Difference listings
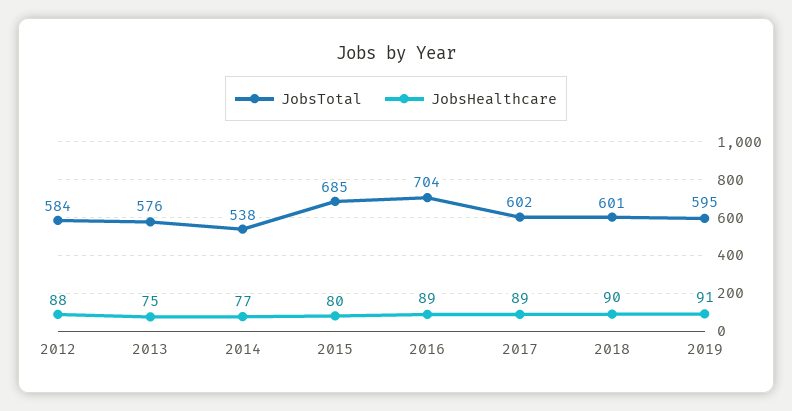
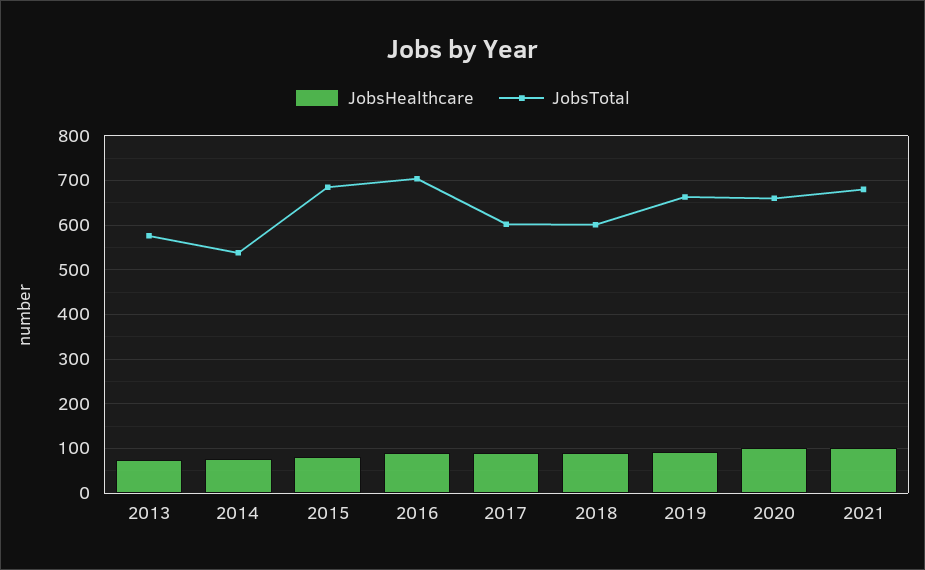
JobsTotal, 2012: 584 -> none
JobsHealthcare, 2012: 88 -> none
JobsTotal, 2019: 595 -> 660
JobsHealthcare, 2020: none -> 100
JobsTotal, 2020: none -> 660
JobsHealthcare, 2021: none -> 100
JobsTotal, 2021: none -> 680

▸ Prompt: The answer consists of every line above in which the word "JobsTotal" occurs.

▸ Reply:
JobsTotal, 2012: 584 -> none
JobsTotal, 2019: 595 -> 660
JobsTotal, 2020: none -> 660
JobsTotal, 2021: none -> 680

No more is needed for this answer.